Il mondo monastico ha elaborato la suggestiva immagine della ruminatio per descrivere come il credente deve nutrirsi di Cristo: mangiarne, masticarlo e rimasticarlo, per assimilarlo sino all’ultima fibra. Accogliere e incorporare la sua parola, la sua persona, la sua esperienza, per fare corpo. Giuseppe Prezzolini, pur nel suo travaglio spirituale, con arguzia descriveva così questa operazione: «Le religioni presiedono al commercio di Dio. Lo vendono a pezzi ed a bocconi, a fette ed a morselli, cotto, crudo e disossato, a credito ed a contanti. Bisogna invece inghiottirlo tutto intero perché faccia bene: grasso e magro, ossa e polpa, pelle e ciccia. Bisogna inghiottirlo, vivo e fresco… aprirsi tutti appena si scorge, aprir tutte le porte, quella volta è la buona, che è la prima e l’ultima. Non ci sarà un’altra occasione». Come non si vive senza mangiare ed assimilare, così non si può esistere da credenti senza incorporare Cristo a noi, o meglio, senza lasciarci incorporare a lui.

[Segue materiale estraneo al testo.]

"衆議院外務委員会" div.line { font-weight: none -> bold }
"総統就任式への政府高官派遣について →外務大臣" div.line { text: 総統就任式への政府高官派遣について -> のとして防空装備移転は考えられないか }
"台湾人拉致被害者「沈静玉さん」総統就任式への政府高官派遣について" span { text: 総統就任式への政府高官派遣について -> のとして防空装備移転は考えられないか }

Questa comunione non ha come scopo il farci provare emozioni forti, ma, unicamente, il legarci vitalmente a lui, per apprendere l’arte di vivere come lui. E poiché la sua vita è stata tutta consacrata a «vivere per», per Dio e per l’uomo, il legarci a lui avviene nella speranza e nell’impegno di apprendere noi pure l’arte della pro-esistenza, cioè l’arte di vivere in spirito di gratuità, in spirito di dono, in spirito di servizio, in spirito di sacrificio, in una carità che dona sempre di più, sempre di meglio, educandoci ed abilitandoci a «vivere per» sino a «morire per». Si tratta di una prospettiva che può atterrire, anziché allettare, ma sta evidentemente a noi mostrarne la portata e le conseguenze, in termini di felicità, mostrando con i fatti la verità del detto neotestamentario: «Vi è più gioia nel donare che nel ricevere» (At 20,35).

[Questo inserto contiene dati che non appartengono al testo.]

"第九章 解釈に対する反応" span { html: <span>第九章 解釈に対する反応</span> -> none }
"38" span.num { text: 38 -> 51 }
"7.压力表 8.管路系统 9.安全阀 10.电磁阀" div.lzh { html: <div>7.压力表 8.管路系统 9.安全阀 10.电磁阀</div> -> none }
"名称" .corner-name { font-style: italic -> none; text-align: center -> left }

PREGHIERA - Le tue affermazioni sconcertano, Gesù: come possono accettare che tu sia disceso dal cielo? Conoscono bene la tua famiglia, i tuoi parenti, il tuo villaggio. La tua vita finora è stata terribilmente simile alla loro. Ecco perché non vogliono credere che Dio li raggiunga attraverso un uomo che ha vissuto tra loro senza sconti e senza privilegi, condividendo le loro fatiche, le loro pene e le loro soddisfazioni…

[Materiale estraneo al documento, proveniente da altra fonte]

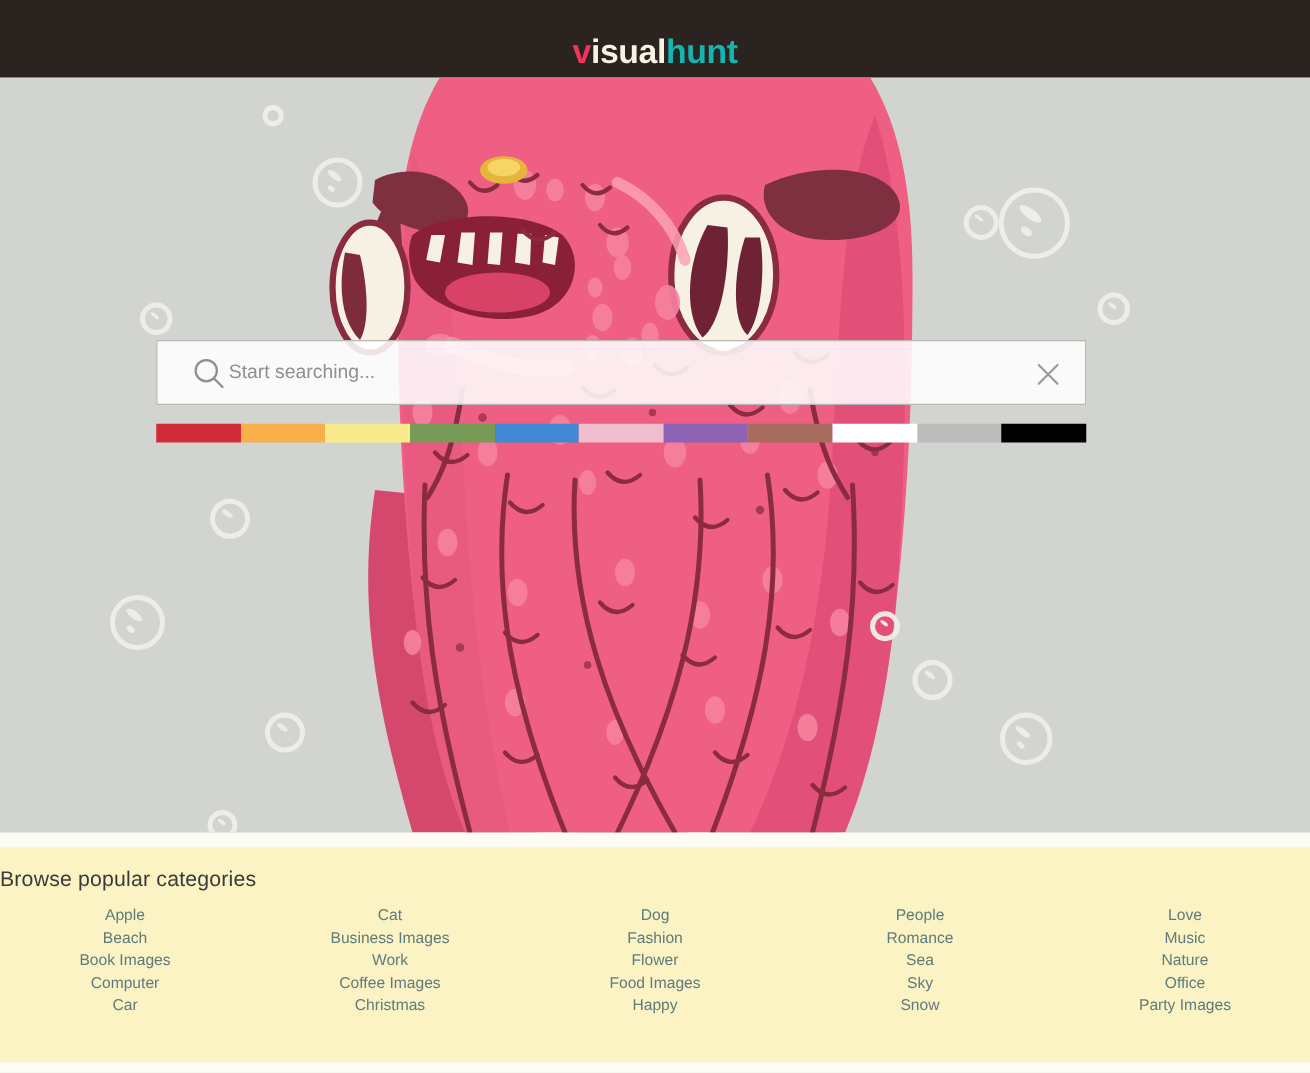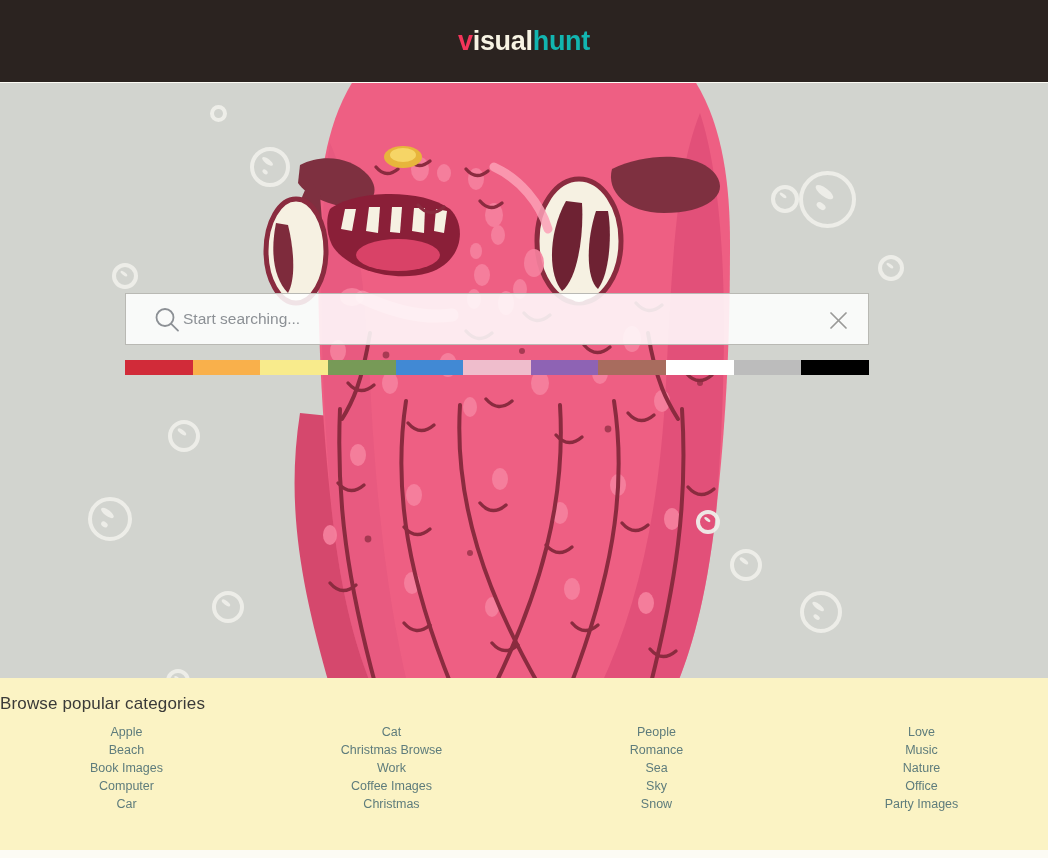"Start searching..." .hero { top: 83px -> 62px }
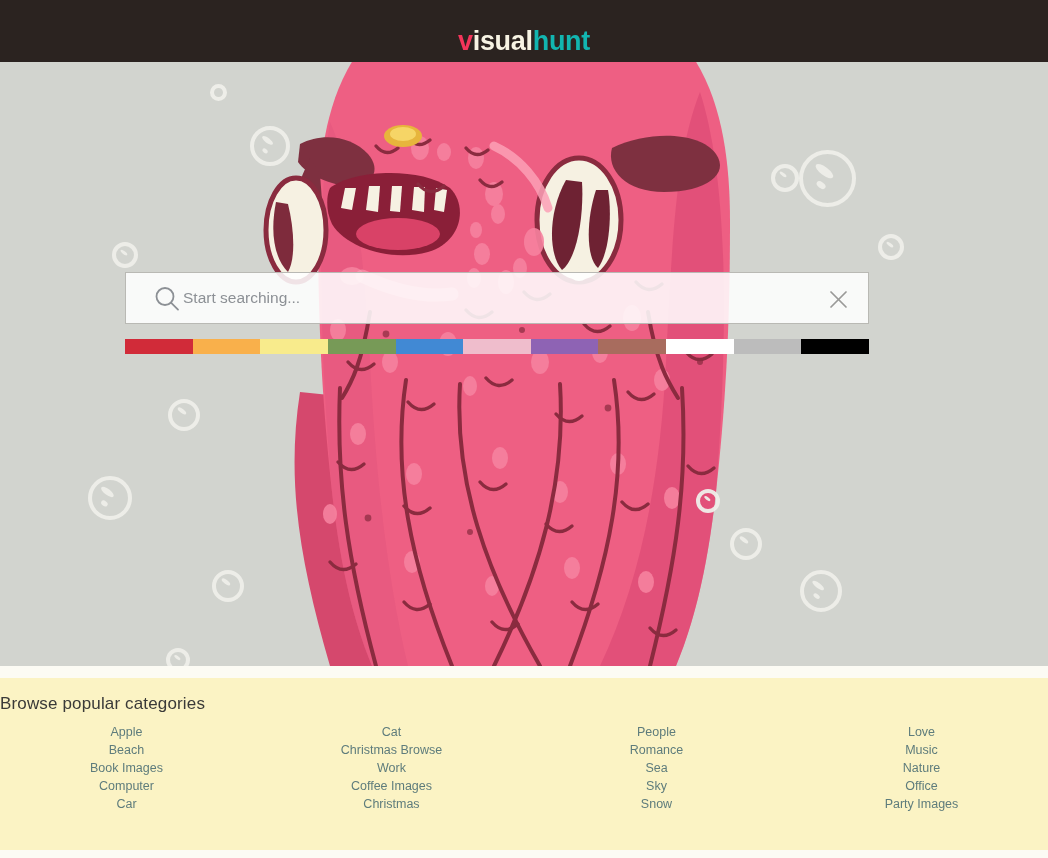"Dog" div.cat-col { html: none -> <div> <a>Dog</a> <a>Fashion</a> <a>Flower</a> <a>Food Images</a> <a>Happy</a> </div> }
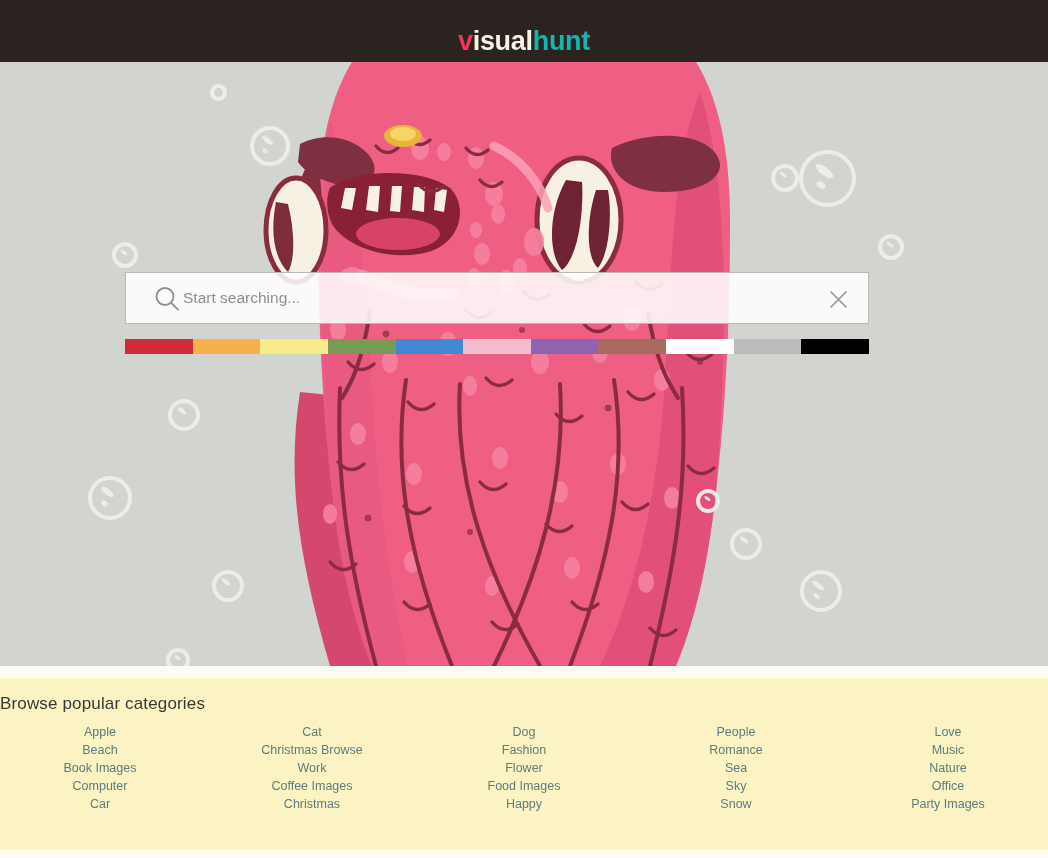"Christmas Browse" a.cat-link { text: Christmas Browse -> Business Images }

Così nella vana attesa di un salvatore paracadutato direttamente dal cielo, essi si negano ad una gioia e ad una pienezza che li raggiunge nella semplicità dell’esistenza quotidiana. Strano comportamento, Gesù, che già annuncia il rifiuto che ti colpirà in modo inesorabile.
Sì, perché un Dio che si fa uomo risulta terribilmente scomodo e ci obbliga a rivedere le idee che ci siamo fatte di Lui, le maschere che abbiamo costruito e appiccicato al suo volto. Tu ti offri come un Pane che trasmette la vita eterna, tu accetti di spezzarti, di morire perché possiamo partecipare alla tua pienezza.